### Exercise material
+++++
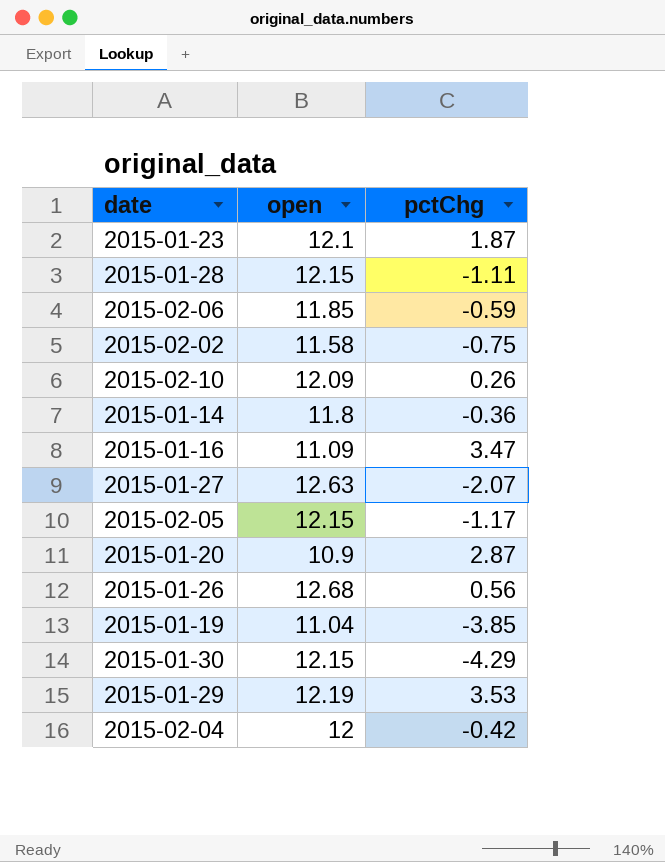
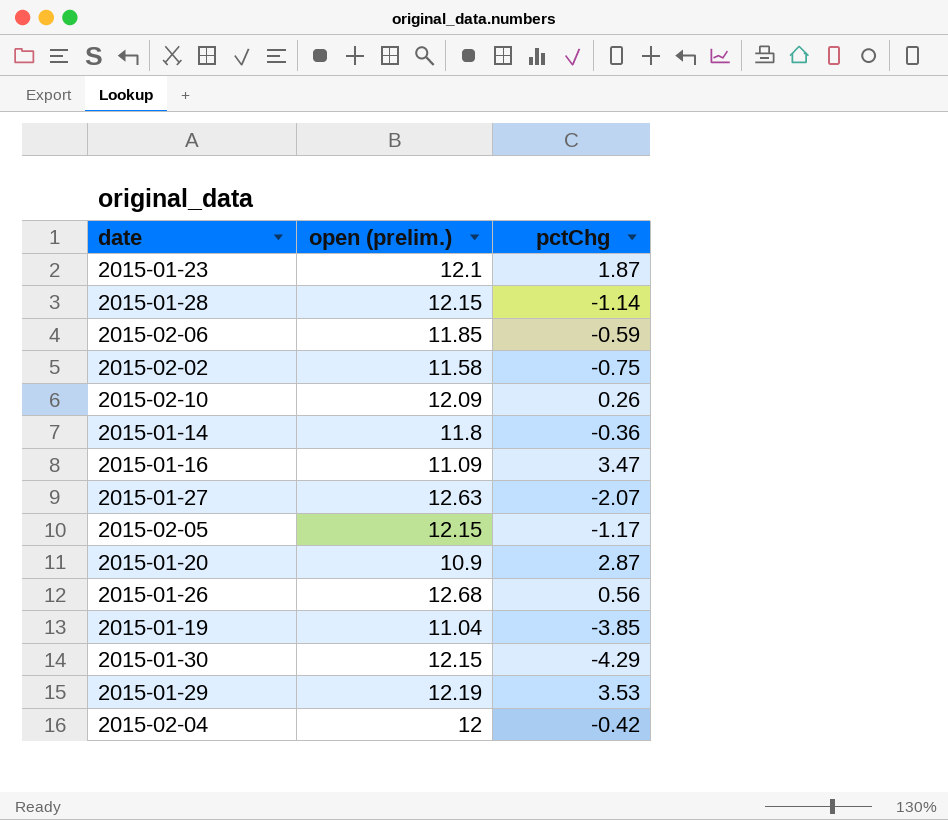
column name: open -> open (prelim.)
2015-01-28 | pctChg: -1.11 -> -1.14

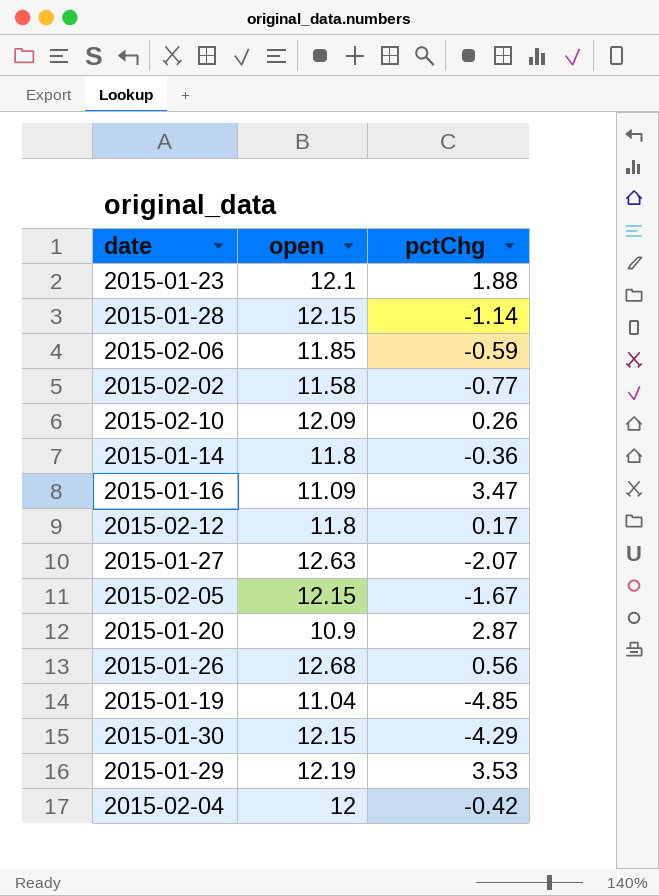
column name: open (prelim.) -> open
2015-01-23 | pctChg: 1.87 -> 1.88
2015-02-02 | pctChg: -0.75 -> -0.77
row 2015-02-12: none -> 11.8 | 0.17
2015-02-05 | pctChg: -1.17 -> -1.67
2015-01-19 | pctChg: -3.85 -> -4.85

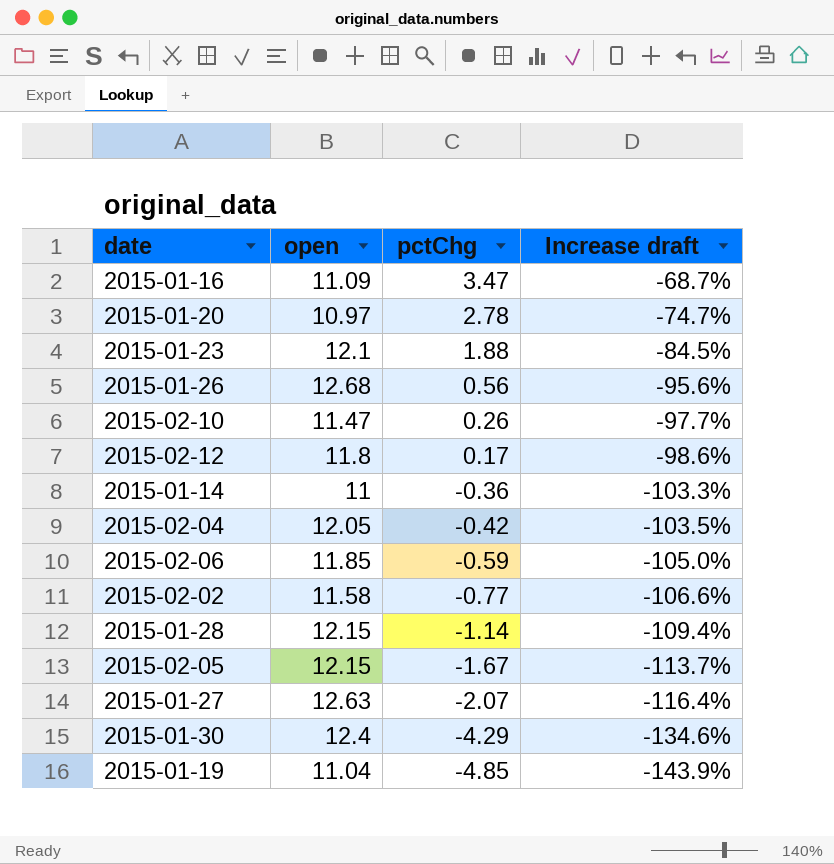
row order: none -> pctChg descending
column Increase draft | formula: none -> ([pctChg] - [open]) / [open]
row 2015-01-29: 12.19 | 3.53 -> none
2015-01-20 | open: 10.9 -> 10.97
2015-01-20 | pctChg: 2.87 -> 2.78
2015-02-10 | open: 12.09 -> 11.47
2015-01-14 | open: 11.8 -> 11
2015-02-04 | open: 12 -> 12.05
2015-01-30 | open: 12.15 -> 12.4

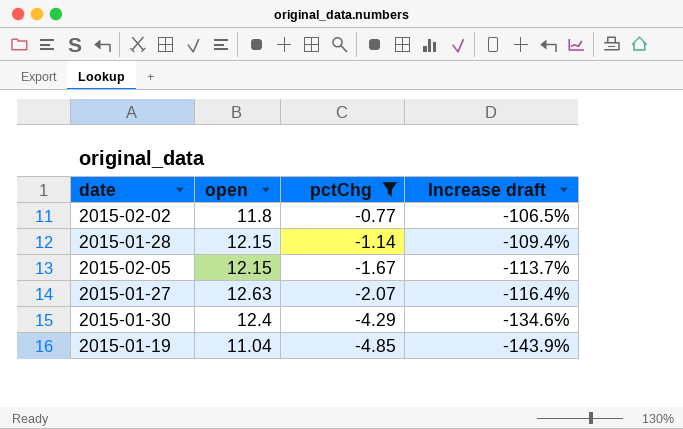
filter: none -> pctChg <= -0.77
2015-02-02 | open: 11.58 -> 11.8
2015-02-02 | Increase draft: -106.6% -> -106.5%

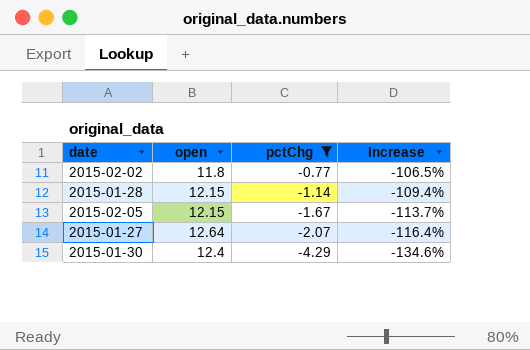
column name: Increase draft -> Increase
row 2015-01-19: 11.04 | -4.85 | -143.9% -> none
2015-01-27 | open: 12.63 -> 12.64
+++++
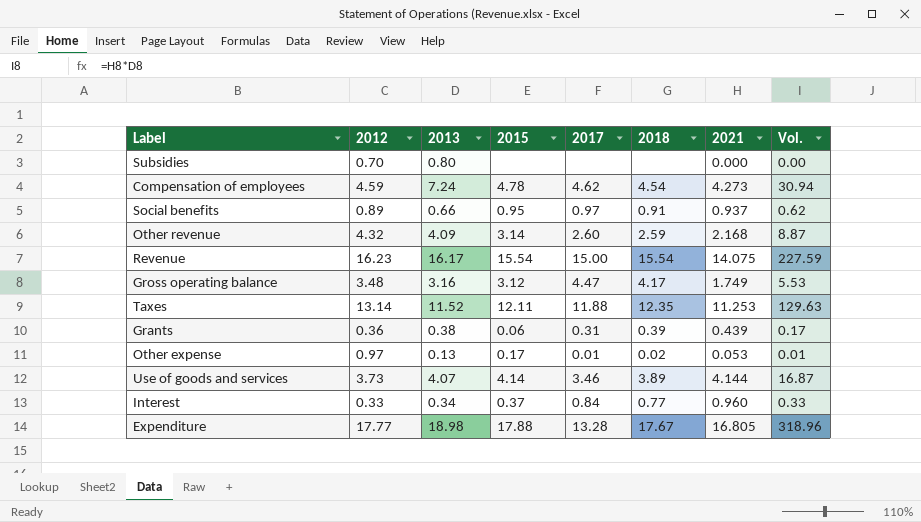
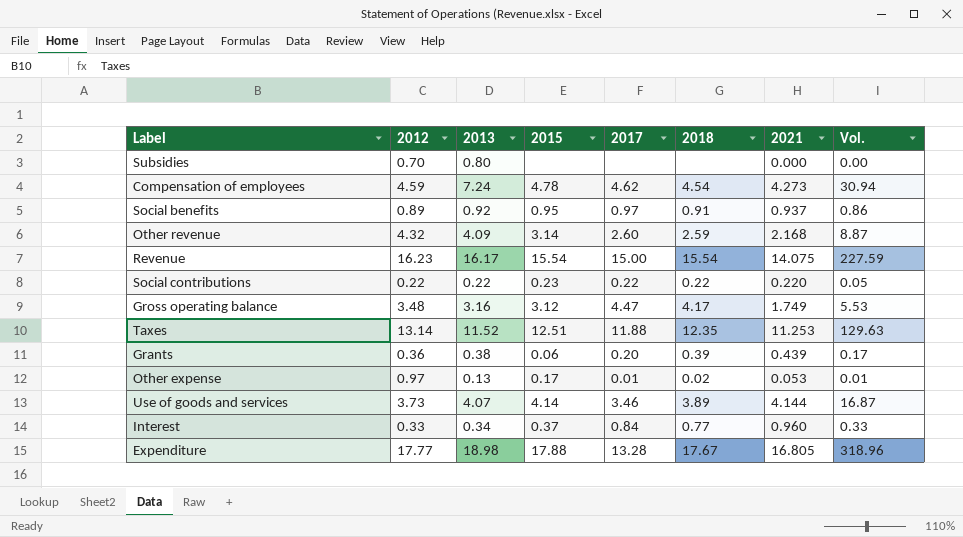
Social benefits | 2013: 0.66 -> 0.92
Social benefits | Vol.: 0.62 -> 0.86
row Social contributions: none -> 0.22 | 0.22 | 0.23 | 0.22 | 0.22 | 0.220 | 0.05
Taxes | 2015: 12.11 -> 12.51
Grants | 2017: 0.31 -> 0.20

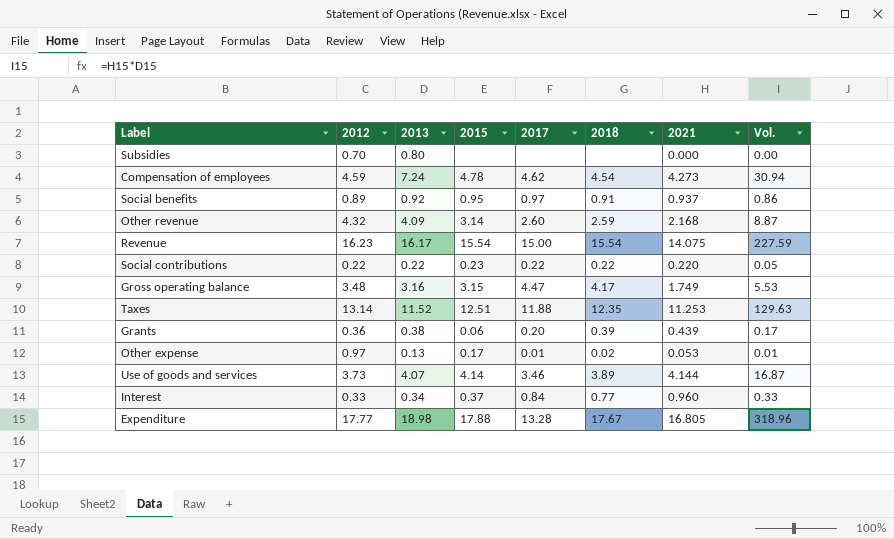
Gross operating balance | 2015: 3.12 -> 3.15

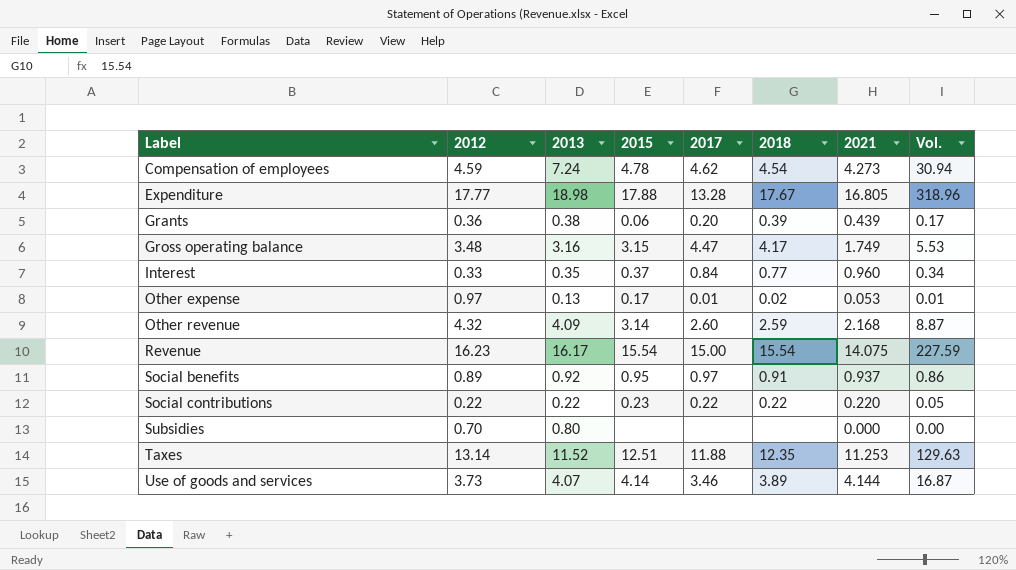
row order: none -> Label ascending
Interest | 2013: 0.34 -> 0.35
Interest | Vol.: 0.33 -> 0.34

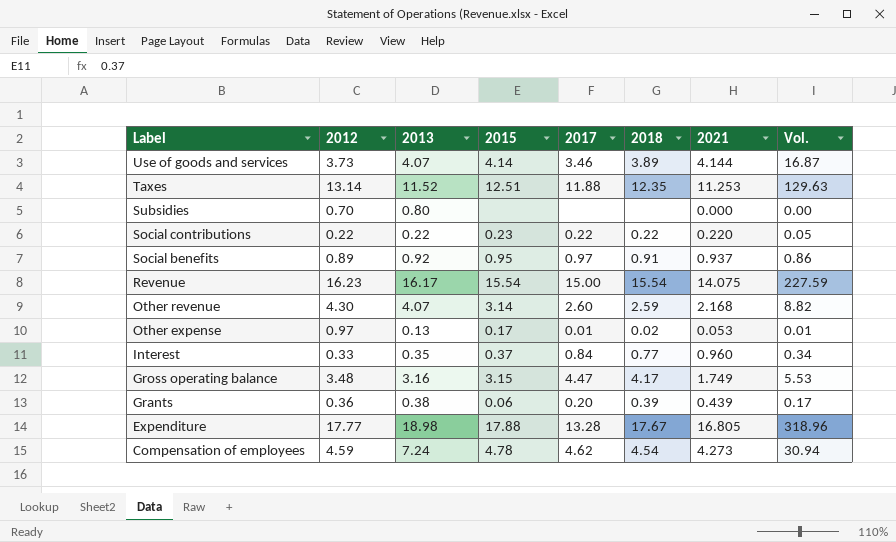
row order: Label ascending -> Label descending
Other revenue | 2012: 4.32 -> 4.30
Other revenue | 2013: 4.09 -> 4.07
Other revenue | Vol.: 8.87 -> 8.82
+++++
### What you should do
Of the lines above, quote exactly those from the one with "Grants | 2017: 0.31 -> 0.20" through the one with "Other revenue | Vol.: 8.87 -> 8.82", ends included; pictures stay out.

### Task output
Grants | 2017: 0.31 -> 0.20

Gross operating balance | 2015: 3.12 -> 3.15

row order: none -> Label ascending
Interest | 2013: 0.34 -> 0.35
Interest | Vol.: 0.33 -> 0.34

row order: Label ascending -> Label descending
Other revenue | 2012: 4.32 -> 4.30
Other revenue | 2013: 4.09 -> 4.07
Other revenue | Vol.: 8.87 -> 8.82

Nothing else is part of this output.